_DATASET RECORDS_
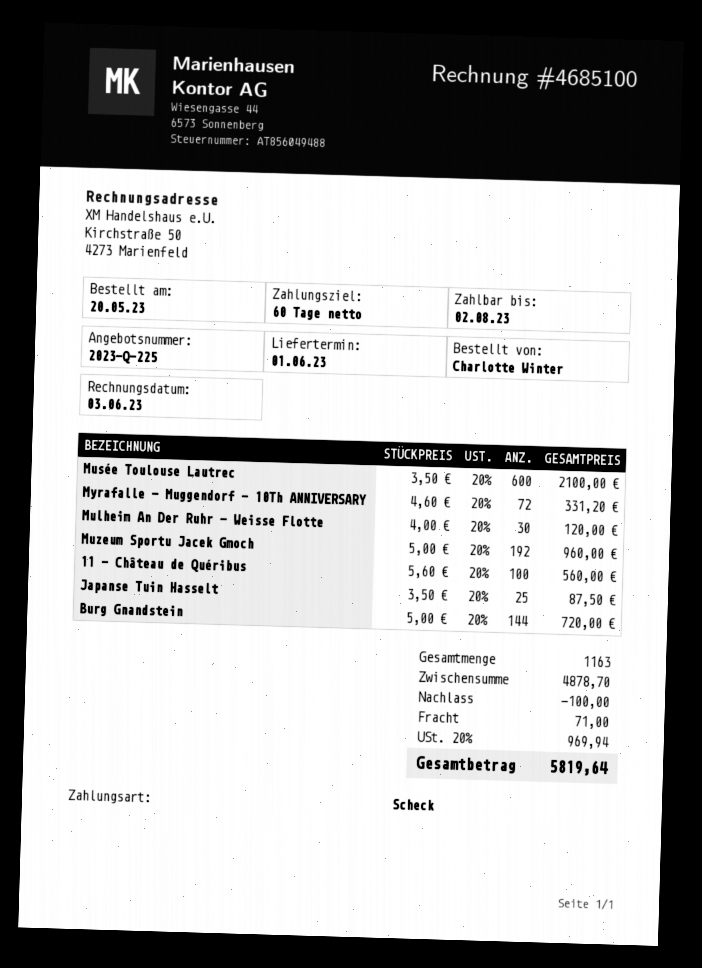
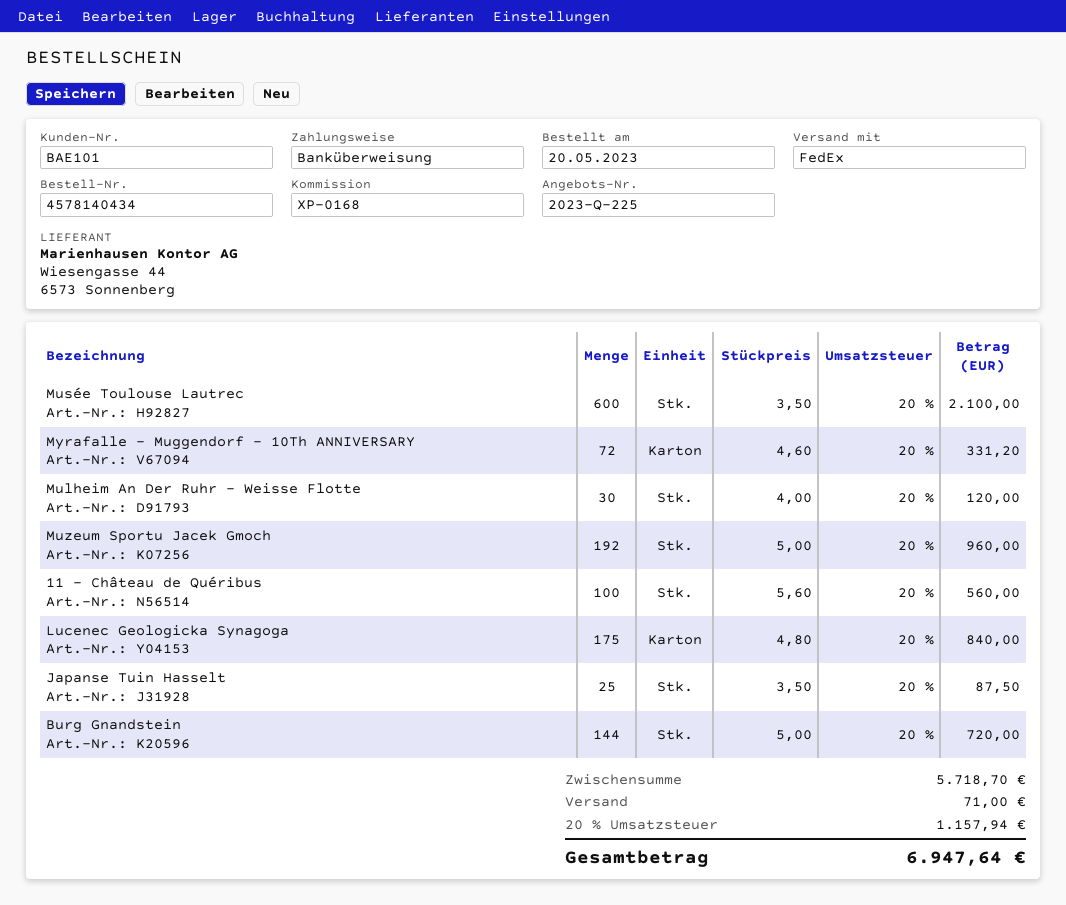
payment method: cheque -> bank transfer
Lucenec Geologicka Synagoga: none -> 175 x 4.80 = 840.00
subtotal: 4878.70 -> 5718.70
discount: 100.00 -> none
tax: 20% = 969.94 -> 20% = 1157.94
total: 5819.64 -> 6947.64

_TRY IT_
What are the lines from the one with "discount: 100.00 -> none" through the end of the records above? Set them down exactly, both ends included, and nothing else.

_WRITTEN ANSWER_
discount: 100.00 -> none
tax: 20% = 969.94 -> 20% = 1157.94
total: 5819.64 -> 6947.64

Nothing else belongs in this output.